(Data shown Opens)

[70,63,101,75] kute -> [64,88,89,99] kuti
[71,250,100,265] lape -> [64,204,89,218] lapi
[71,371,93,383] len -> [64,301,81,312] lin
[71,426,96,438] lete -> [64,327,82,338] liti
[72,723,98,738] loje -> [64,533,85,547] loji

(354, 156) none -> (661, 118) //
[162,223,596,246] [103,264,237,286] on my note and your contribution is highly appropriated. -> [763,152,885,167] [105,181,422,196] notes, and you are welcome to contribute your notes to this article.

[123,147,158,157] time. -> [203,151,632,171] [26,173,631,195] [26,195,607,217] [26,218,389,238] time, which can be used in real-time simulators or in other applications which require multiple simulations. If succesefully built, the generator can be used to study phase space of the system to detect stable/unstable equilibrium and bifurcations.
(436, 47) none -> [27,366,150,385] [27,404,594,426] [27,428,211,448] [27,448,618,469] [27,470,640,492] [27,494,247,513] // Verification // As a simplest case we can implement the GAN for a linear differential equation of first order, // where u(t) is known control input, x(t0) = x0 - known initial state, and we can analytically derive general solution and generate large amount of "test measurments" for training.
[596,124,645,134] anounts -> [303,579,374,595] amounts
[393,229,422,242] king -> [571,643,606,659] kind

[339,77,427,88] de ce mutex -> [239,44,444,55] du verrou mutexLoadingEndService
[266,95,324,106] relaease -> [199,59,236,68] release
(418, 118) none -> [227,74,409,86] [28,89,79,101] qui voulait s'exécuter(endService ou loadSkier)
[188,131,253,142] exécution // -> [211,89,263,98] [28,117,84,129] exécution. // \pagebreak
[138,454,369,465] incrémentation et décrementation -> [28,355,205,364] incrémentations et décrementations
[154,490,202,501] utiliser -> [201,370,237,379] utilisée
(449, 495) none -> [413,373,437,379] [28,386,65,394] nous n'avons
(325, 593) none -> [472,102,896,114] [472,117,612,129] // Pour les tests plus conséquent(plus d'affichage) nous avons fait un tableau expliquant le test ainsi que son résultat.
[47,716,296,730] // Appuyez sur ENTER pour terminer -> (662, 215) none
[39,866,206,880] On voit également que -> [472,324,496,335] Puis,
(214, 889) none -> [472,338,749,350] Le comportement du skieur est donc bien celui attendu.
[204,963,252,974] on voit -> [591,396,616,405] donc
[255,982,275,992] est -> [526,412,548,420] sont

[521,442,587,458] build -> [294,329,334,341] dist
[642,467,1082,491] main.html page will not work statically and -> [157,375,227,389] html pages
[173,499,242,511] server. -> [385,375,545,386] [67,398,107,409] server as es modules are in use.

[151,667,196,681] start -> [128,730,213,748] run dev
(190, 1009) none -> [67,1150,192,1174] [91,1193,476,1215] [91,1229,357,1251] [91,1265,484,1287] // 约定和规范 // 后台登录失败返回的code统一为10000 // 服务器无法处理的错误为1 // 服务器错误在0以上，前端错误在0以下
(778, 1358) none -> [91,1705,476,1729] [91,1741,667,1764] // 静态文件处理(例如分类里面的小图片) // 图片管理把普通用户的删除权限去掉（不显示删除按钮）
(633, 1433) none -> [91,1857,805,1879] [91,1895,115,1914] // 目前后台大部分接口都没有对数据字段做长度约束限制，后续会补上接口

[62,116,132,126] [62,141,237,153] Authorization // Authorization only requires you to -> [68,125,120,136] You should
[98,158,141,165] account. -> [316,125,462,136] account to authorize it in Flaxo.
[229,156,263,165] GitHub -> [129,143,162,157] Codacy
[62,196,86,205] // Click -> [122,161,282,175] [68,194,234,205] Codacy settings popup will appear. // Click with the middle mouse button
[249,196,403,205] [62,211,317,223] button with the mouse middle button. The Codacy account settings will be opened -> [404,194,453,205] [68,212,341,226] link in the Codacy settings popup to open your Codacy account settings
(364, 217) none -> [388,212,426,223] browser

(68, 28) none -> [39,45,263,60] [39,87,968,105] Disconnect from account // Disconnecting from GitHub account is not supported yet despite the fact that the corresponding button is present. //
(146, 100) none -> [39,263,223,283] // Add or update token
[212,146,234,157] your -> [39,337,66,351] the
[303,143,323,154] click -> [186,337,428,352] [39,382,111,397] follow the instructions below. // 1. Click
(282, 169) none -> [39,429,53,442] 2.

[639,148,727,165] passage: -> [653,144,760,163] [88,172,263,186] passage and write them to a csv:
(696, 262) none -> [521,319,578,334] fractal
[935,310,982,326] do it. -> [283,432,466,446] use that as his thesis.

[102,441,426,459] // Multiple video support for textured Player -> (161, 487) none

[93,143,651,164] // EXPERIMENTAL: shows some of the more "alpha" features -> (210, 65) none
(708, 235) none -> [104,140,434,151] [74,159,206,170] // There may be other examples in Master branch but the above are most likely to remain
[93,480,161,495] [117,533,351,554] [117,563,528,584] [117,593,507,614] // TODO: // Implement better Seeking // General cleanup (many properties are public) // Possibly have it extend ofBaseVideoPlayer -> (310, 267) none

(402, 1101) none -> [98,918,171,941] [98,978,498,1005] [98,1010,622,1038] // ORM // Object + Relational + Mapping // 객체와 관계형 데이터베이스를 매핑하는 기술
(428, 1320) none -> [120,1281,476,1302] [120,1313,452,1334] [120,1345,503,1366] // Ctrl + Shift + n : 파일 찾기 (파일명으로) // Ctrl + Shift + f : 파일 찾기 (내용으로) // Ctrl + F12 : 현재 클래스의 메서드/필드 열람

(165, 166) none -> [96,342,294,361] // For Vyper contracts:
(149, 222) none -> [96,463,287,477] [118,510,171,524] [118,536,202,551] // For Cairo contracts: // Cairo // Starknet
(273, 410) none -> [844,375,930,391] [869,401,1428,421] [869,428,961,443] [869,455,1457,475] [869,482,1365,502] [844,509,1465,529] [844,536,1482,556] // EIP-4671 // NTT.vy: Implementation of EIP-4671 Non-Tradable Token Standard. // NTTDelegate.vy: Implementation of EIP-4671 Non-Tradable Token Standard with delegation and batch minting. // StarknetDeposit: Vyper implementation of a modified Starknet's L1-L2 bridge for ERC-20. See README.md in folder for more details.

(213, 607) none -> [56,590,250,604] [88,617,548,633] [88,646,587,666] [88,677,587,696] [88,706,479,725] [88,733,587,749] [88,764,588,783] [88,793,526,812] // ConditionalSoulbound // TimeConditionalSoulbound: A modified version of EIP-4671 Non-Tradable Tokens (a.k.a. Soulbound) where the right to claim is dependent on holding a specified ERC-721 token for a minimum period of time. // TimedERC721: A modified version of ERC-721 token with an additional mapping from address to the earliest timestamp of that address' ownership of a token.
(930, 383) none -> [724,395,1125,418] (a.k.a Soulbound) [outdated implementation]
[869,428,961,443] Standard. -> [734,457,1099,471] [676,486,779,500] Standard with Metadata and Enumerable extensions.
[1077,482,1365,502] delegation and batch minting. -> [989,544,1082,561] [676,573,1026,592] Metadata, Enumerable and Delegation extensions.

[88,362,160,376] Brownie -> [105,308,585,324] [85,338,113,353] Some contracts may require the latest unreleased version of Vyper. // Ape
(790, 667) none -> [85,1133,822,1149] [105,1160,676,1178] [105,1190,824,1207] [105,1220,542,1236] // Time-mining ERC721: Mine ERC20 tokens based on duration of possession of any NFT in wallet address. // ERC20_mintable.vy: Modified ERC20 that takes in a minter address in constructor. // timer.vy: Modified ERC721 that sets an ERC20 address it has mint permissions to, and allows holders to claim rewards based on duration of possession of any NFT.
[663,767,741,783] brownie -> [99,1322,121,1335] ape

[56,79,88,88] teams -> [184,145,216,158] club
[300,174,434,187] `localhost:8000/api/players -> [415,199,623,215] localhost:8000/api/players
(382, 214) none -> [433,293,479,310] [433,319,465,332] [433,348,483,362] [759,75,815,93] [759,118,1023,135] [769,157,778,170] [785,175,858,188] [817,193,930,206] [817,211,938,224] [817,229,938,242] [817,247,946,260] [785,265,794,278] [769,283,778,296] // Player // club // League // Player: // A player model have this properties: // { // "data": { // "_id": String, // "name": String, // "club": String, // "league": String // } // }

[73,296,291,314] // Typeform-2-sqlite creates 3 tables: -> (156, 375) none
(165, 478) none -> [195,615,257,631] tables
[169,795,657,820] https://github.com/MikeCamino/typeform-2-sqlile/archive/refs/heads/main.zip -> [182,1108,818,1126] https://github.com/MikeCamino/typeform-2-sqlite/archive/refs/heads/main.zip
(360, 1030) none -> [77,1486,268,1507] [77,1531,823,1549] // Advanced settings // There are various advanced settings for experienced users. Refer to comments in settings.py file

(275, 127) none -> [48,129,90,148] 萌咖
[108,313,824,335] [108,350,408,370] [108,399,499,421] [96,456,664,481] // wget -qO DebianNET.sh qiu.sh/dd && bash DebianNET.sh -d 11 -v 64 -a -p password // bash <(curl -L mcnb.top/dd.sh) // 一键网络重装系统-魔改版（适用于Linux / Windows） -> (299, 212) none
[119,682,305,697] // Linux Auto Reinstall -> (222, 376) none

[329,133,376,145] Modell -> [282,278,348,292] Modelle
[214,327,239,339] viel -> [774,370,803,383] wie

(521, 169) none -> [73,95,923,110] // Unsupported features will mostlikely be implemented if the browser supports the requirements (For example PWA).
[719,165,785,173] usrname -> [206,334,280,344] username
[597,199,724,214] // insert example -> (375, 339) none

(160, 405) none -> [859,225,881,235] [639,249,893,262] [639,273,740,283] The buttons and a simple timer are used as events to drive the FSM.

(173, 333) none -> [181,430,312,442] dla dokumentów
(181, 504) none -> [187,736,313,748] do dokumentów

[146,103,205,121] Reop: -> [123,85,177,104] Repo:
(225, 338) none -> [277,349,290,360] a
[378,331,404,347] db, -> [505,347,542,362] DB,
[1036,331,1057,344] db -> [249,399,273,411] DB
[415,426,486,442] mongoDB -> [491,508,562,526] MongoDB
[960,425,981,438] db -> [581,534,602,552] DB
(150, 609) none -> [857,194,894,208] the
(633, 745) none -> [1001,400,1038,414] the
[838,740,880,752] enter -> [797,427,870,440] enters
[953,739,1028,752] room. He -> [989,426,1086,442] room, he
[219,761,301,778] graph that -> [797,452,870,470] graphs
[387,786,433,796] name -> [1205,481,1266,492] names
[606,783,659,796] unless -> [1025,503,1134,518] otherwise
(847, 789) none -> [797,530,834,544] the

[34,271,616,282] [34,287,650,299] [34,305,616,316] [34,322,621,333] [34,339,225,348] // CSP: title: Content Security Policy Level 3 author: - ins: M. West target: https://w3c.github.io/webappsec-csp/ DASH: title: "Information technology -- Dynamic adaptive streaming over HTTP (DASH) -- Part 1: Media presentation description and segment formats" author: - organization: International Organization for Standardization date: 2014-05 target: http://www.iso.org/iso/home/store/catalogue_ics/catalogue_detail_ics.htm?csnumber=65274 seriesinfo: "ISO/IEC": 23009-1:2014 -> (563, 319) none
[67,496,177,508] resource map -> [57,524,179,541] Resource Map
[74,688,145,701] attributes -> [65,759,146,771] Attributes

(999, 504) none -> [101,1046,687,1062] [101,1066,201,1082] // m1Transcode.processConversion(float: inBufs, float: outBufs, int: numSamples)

(Data shown Closes)

*Exercise requirements:* Nothing should appear in the answer except the lines above from the line with "[303,143,323,154] click ->" through the line with "[93,143,651,164] // EXPERIMENTAL: shows", both included, written out exactly.

*Solved exercise:*
[303,143,323,154] click -> [186,337,428,352] [39,382,111,397] follow the instructions below. // 1. Click
(282, 169) none -> [39,429,53,442] 2.

[639,148,727,165] passage: -> [653,144,760,163] [88,172,263,186] passage and write them to a csv:
(696, 262) none -> [521,319,578,334] fractal
[935,310,982,326] do it. -> [283,432,466,446] use that as his thesis.

[102,441,426,459] // Multiple video support for textured Player -> (161, 487) none

[93,143,651,164] // EXPERIMENTAL: shows some of the more "alpha" features -> (210, 65) none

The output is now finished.